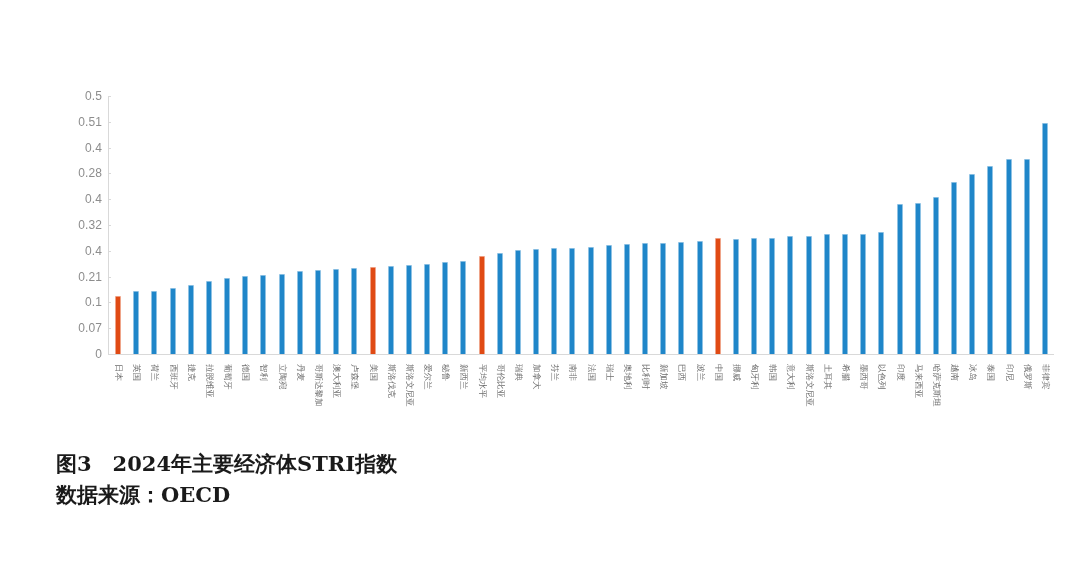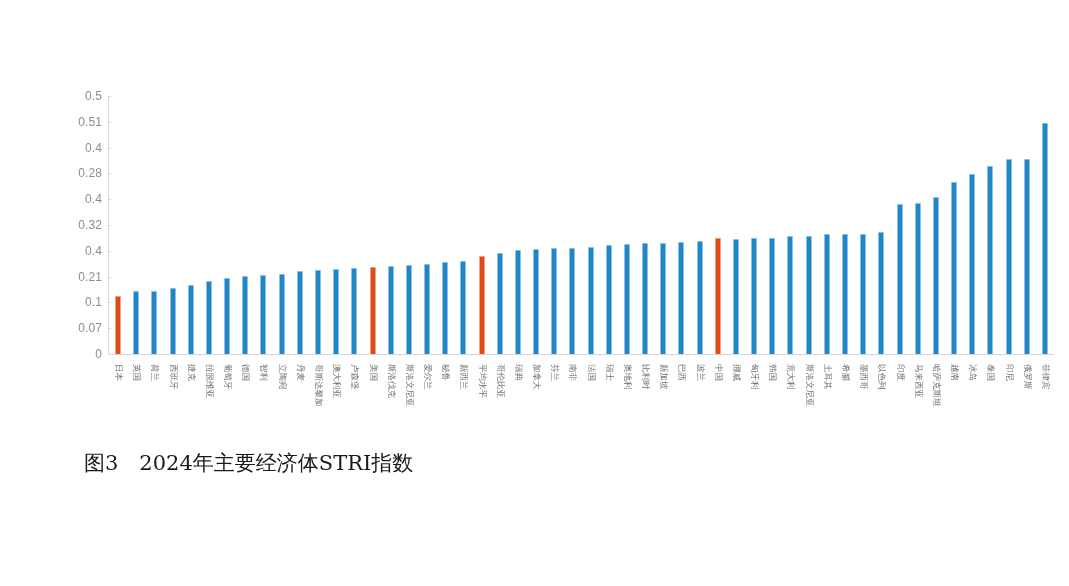--- a/index.html
+++ b/index.html
@@ -134,23 +134,24 @@
     white-space: nowrap;
     transform-origin: left top;
     transform: rotate(90deg) translateY(-50%);
     font-family: "DejaVu Sans", "Liberation Sans", sans-serif;
     letter-spacing: 0px;
   }
 
   
   #caption {
     position: absolute;
-    left: 84px;
+    left: 56px;
     top: 448px;
     width: 900px;
+    font-weight: bold;
   }
   .caption-line {
     font-family: "DejaVu Serif", "Liberation Serif", serif;
     font-size: 21px;
     line-height: 31px;
     color: #1a1a1a;
     white-space: pre;
   }
 </style>
 </head>
@@ -395,15 +396,16 @@
       <div class="x-tick-label" style="left: 845.048px;">越南</div>
       <div class="x-tick-label" style="left: 863.221px;">冰岛</div>
       <div class="x-tick-label" style="left: 881.394px;">泰国</div>
       <div class="x-tick-label" style="left: 899.567px;">印尼</div>
       <div class="x-tick-label" style="left: 917.74px;">俄罗斯</div>
       <div class="x-tick-label" style="left: 935.913px;">菲律宾</div>
     </div>
 
   <div id="caption">
     <div class="caption-line">图3　2024年主要经济体STRI指数</div>
+    <div class="caption-line">数据来源：OECD</div>
   </div>
 
 </div>
 
 </body></html>

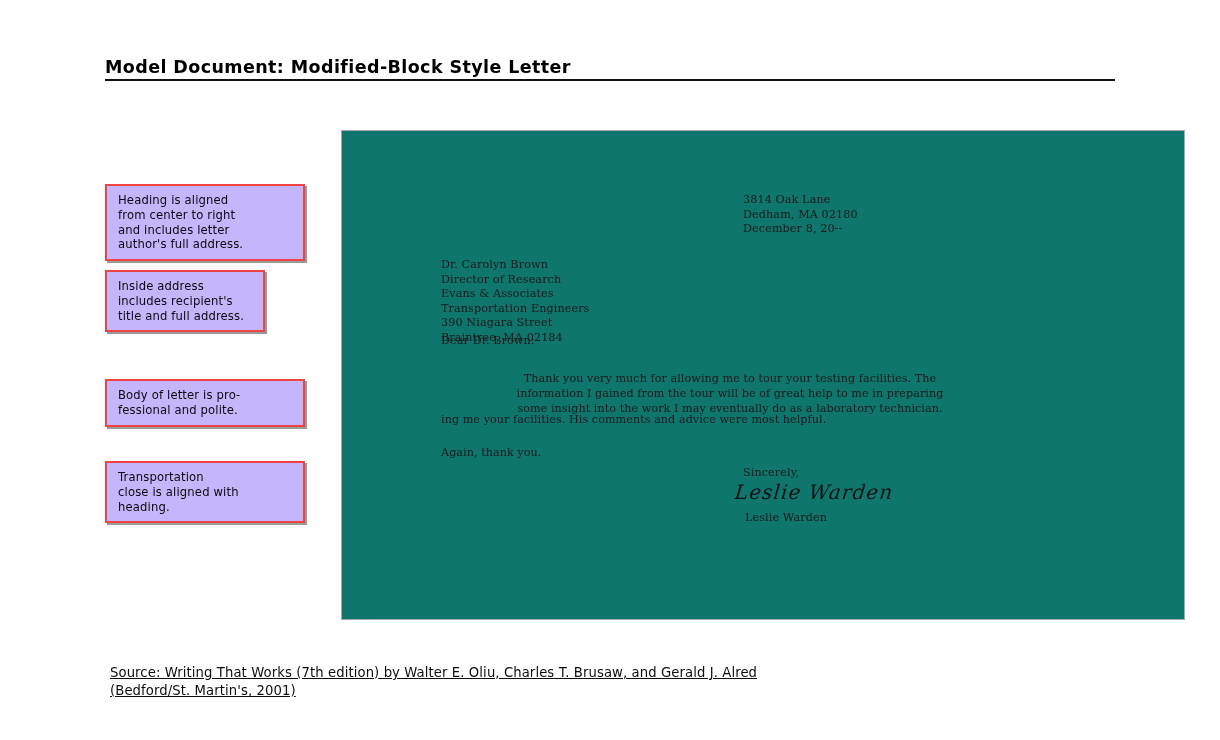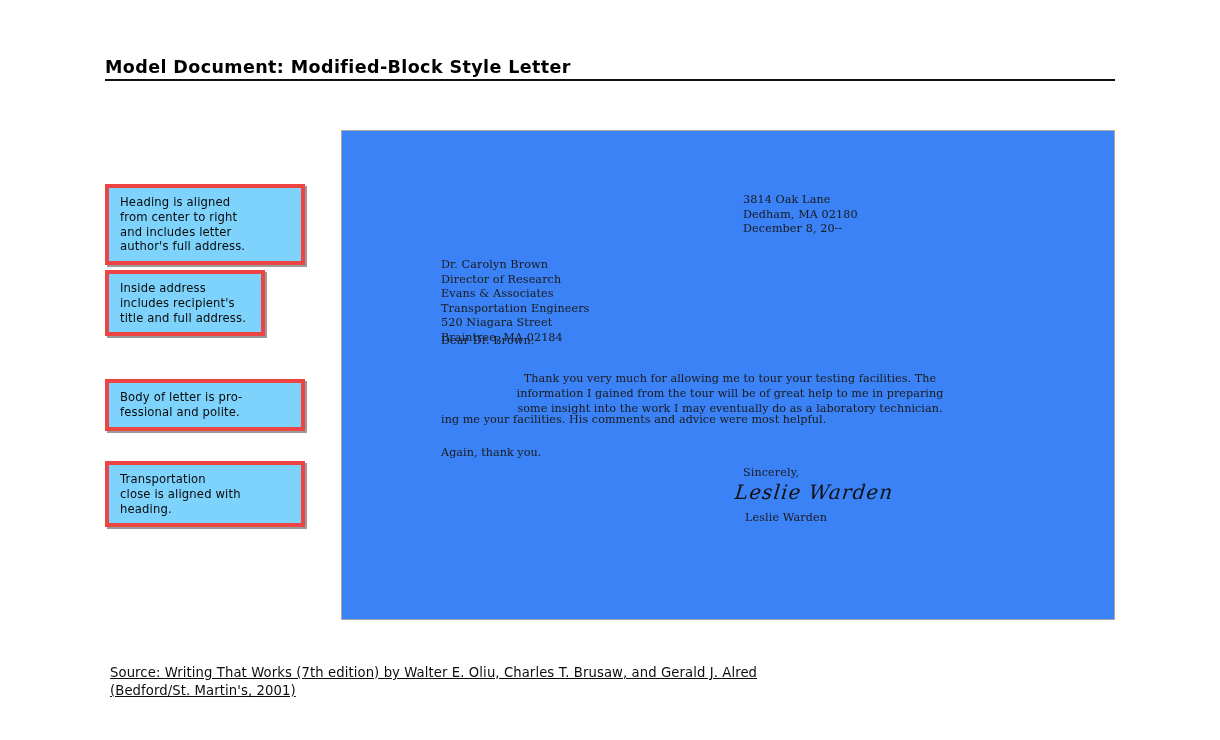--- a/index.html
+++ b/index.html
@@ -34,22 +34,22 @@
     left: 105px;
     top: 79px;
     width: 1010px;
     height: 2px;
     background: #111111;
   }
 
   
   .callout {
     position: absolute;
-    background: #7dd3fc;
-    border: 4px solid #ef4444;
+    background: #c4b5fd;
+    border: 2px solid #ef4444;
     box-shadow: 2px 2px 0 0 #9a9a9a;
     box-sizing: border-box;
     padding: 7px 9px 7px 11px;
     font-family: "DejaVu Sans", sans-serif;
     font-size: 11.6px;
     font-weight: 500;
     line-height: 1.28;
     color: #0a0a0a;
     letter-spacing: 0.15px;
   }
@@ -58,23 +58,23 @@
   #callout-heading  { left: 105px; top: 184px; width: 200px; }
   #callout-inside   { left: 105px; top: 270px; width: 160px; }
   #callout-body     { left: 105px; top: 379px; width: 200px; }
   #callout-close    { left: 105px; top: 461px; width: 200px; }
 
   
   #letter-page {
     position: absolute;
     left: 341px;
     top: 130px;
-    width: 774px;
+    width: 844px;
     height: 490px;
-    background: #3b82f6;
+    background: #0f766e;
     border: 1px solid #a8a8a8;
     box-sizing: border-box;
   }
 
   .letter-text {
     position: absolute;
     font-family: "DejaVu Serif", serif;
     font-size: 11.2px;
     line-height: 1.30;
     color: #1a1a1a;
@@ -189,21 +189,21 @@
     <span class="ln">3814 Oak Lane</span>
     <span class="ln">Dedham, MA 02180</span>
     <span class="ln">December 8, 20--</span>
   </div>
 
   <div class="letter-text" id="inside-address">
     <span class="ln">Dr. Carolyn Brown</span>
     <span class="ln">Director of Research</span>
     <span class="ln">Evans &amp; Associates</span>
     <span class="ln">Transportation Engineers</span>
-    <span class="ln">520 Niagara Street</span>
+    <span class="ln">390 Niagara Street</span>
     <span class="ln">Braintree, MA 02184</span>
   </div>
 
   <div class="letter-text" id="salutation">Dear Dr. Brown:</div>
 
   <div class="body-para" id="para-1">
     <span class="ln">Thank you very much for allowing me to tour your testing facilities. The</span>
     <span class="ln">information I gained from the tour will be of great help to me in preparing</span>
     <span class="ln">some insight into the work I may eventually do as a laboratory technician.</span>
   </div>

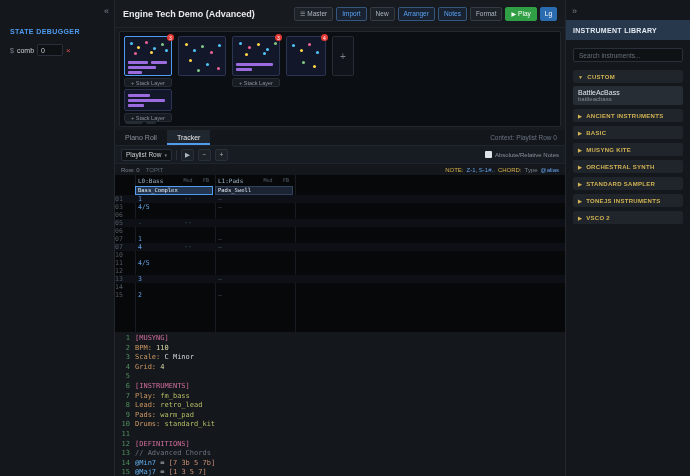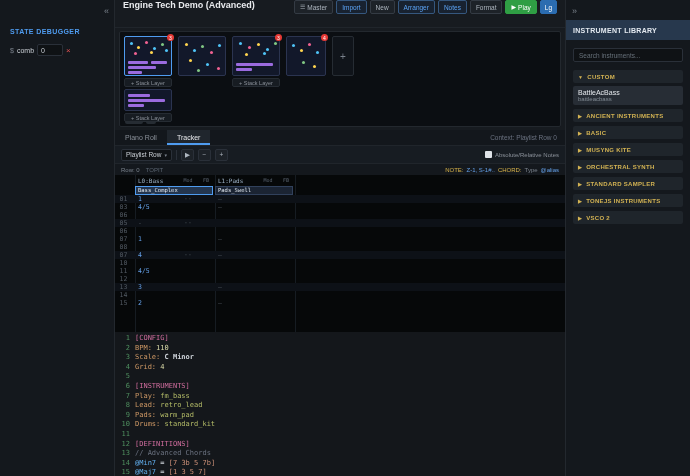--- a/index.html
+++ b/index.html
@@ -12,21 +12,21 @@
   .collapse-l { position:absolute; top:6px; right:5px; color:#7a828c; font-size:9px; cursor:pointer; }
   .sd-title { margin:28px 0 0 10px; color:#4f9cf0; font-size:7px; font-weight:bold; letter-spacing:.4px; }
   .dbg-row { display:flex; align-items:center; gap:3px; margin:9px 6px 0 10px; font-size:7px; }
   .dbg-prefix { color:#7a828c; }
   .dbg-name { color:#c9ced4; max-width:28px; overflow:hidden; white-space:nowrap; }
   .dbg-input { width:26px; height:12px; background:#0f1215; border:1px solid #2a3039; color:#c9ced4; font-size:7px; padding:0 3px; display:flex; align-items:center; border-radius:2px; }
   .dbg-x { color:#e05252; font-size:8px; cursor:pointer; }
 
   
   .center { flex:1; min-width:0; display:flex; flex-direction:column; background:#171b20; }
-  .hdr { height:28px; flex:none; display:flex; gap:3px; padding:0 8px; border-bottom:1px solid #20252b; }
+  .hdr { height:28px; flex:none; display:flex; align-items:center; gap:3px; padding:0 8px; border-bottom:1px solid #20252b; }
   .hdr-title { font-size:9px; font-weight:bold; color:#e8eaed; margin-right:auto; white-space:nowrap; }
   .btn { height:14px; display:inline-flex; align-items:center; gap:2px; padding:0 5px; font-size:6.5px; border:1px solid #343b44; border-radius:2px; background:#1d2228; color:#aeb6bf; white-space:nowrap; cursor:pointer; }
   .btn .ico { font-size:6px; line-height:1; }
   .btn-blue { color:#5ba3f5; border-color:#35577e; background:#182230; }
   .btn-green { background:#2f9e44; border-color:#2f9e44; color:#fff; }
   .btn-badge { background:#2b6cb0; border-color:#2b6cb0; color:#fff; padding:0 4px; }
 
   
   .arr-wrap { flex:none; padding:3px 4px; }
   .arr-panel { position:relative; height:96px; background:#0b0e12; border:1px solid #23282e; border-radius:2px; overflow:hidden; }
@@ -62,37 +62,37 @@
   .lab-y { color:#d9b44a; }
   .lab-b { color:#64a0e8; }
   .lab-dim { color:#5a6470; }
 
   
   .tracker { height:157px; flex:none; background:#060809; font-family:"DejaVu Sans Mono",monospace; font-size:6.5px; overflow:hidden; position:relative; }
   .vline { position:absolute; top:0; width:1px; height:100%; background:#161c22; }
   .trow { display:flex; height:8px; align-items:center; position:relative; }
   .trow.beat { background:#0d1117; }
   .thead { height:10px; }
-  .c-num { width:20px; flex:none; text-align:center; padding-right:3px; color:#525a63; }
+  .c-num { width:20px; flex:none; text-align:left; padding-right:3px; color:#525a63; }
   .c-note { width:44px; flex:none; padding-left:3px; color:#64a0e8; }
   .c-sm { width:18px; flex:none; text-align:center; color:#4a525b; }
   .dim { color:#4a525b; }
   .tname { color:#9fb4c8; font-size:6px; }
   .tsub { font-size:5px; color:#5a6470; }
   .clipcell { width:78px; height:9px; margin-right:2px; background:#1b2433; border:1px solid #31415c; color:#dfe6ee; font-size:5.5px; display:flex; align-items:center; padding:0 2px; flex:none; cursor:pointer; white-space:nowrap; overflow:hidden; }
   .clipcell.sel { background:#24364f; border-color:#4f9cf0; }
 
   
   .editor { flex:1; background:#14171b; font-family:"DejaVu Sans Mono",monospace; font-size:7px; line-height:9.6px; padding-top:2px; overflow:hidden; }
   .eline { display:flex; height:9.6px; white-space:pre; cursor:text; }
   .lnum { width:20px; flex:none; text-align:right; padding-right:5px; color:#4f8f5f; }
   .tk-sec { color:#d16d9e; }
   .tk-key { color:#d19a66; }
   .tk-num { color:#dcdcaa; }
-  .tk-val { color:#cfd4da;font-weight:bold; }
+  .tk-val { color:#cfd4da; }
   .tk-ident { color:#b5bd68; }
   .tk-comment { color:#6b7280; }
   .tk-at { color:#61afef; }
   .tk-arr { color:#ce9178; }
 
   
   .rsb { width:125px; flex:none; background:#14181d; border-left:1px solid #23282e; position:relative; }
   .collapse-r { position:absolute; top:6px; left:6px; color:#7a828c; font-size:9px; cursor:pointer; }
   .rsb-hdr { margin-top:20px; height:20px; background:#27384d; display:flex; align-items:center; padding:0 7px; color:#e3e9f0; font-weight:bold; font-size:7px; letter-spacing:.3px; }
   .search { margin:8px 7px; height:14px; background:#0f1215; border:1px solid #2a3039; border-radius:2px; display:flex; align-items:center; padding:0 5px; color:#667079; font-size:6.5px; cursor:text; }
@@ -303,29 +303,20 @@
           </div>
           <div class="trow">
             <span class="c-num">07</span>
             <span class="c-note">1</span>
             <span class="c-sm"></span>
             <span class="c-sm"></span>
             <span class="c-note dim">—</span>
             <span class="c-sm"></span>
             <span class="c-sm"></span>
           </div>
-          <div class="trow">
-            <span class="c-num">08</span>
-            <span class="c-note"></span>
-            <span class="c-sm"></span>
-            <span class="c-sm"></span>
-            <span class="c-note"></span>
-            <span class="c-sm"></span>
-            <span class="c-sm"></span>
-          </div>
           <div class="trow beat">
             <span class="c-num">07</span>
             <span class="c-note">4</span>
             <span class="c-sm dim">··</span>
             <span class="c-sm"></span>
             <span class="c-note dim">—</span>
             <span class="c-sm"></span>
             <span class="c-sm"></span>
           </div>
           <div class="trow">
@@ -380,21 +371,21 @@
             <span class="c-sm"></span>
             <span class="c-note dim">—</span>
             <span class="c-sm"></span>
             <span class="c-sm"></span>
           </div>
         </div>
     </div>
 
     <div class="editor">
       <div>
-          <div class="eline"><span class="lnum">1</span><span class="ecode"><span class="tk-sec">[CONFIG]</span></span></div>
+          <div class="eline"><span class="lnum">1</span><span class="ecode"><span class="tk-sec">[MUSYNG]</span></span></div>
           <div class="eline"><span class="lnum">2</span><span class="ecode"><span class="tk-key">BPM:</span><span class="tk-num"> 110</span></span></div>
           <div class="eline"><span class="lnum">3</span><span class="ecode"><span class="tk-key">Scale:</span><span class="tk-val"> C Minor</span></span></div>
           <div class="eline"><span class="lnum">4</span><span class="ecode"><span class="tk-key">Grid:</span><span class="tk-num"> 4</span></span></div>
           <div class="eline"><span class="lnum">5</span><span class="ecode"></span></div>
           <div class="eline"><span class="lnum">6</span><span class="ecode"><span class="tk-sec">[INSTRUMENTS]</span></span></div>
           <div class="eline"><span class="lnum">7</span><span class="ecode"><span class="tk-key">Play:</span><span class="tk-ident"> fm_bass</span></span></div>
           <div class="eline"><span class="lnum">8</span><span class="ecode"><span class="tk-key">Lead:</span><span class="tk-ident"> retro_lead</span></span></div>
           <div class="eline"><span class="lnum">9</span><span class="ecode"><span class="tk-key">Pads:</span><span class="tk-ident"> warm_pad</span></span></div>
           <div class="eline"><span class="lnum">10</span><span class="ecode"><span class="tk-key">Drums:</span><span class="tk-ident"> standard_kit</span></span></div>
           <div class="eline"><span class="lnum">11</span><span class="ecode"></span></div>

------------------------

**PROBLEM DETAILS**
Could you copy out every line in the material above that contains the string "editor"?

**ANSWER TO THE PROBLEM**
   .editor { flex:1; background:#14171b; font-family:"DejaVu Sans Mono",monospace; font-size:7px; line-height:9.6px; padding-top:2px; overflow:hidden; }
     <div class="editor">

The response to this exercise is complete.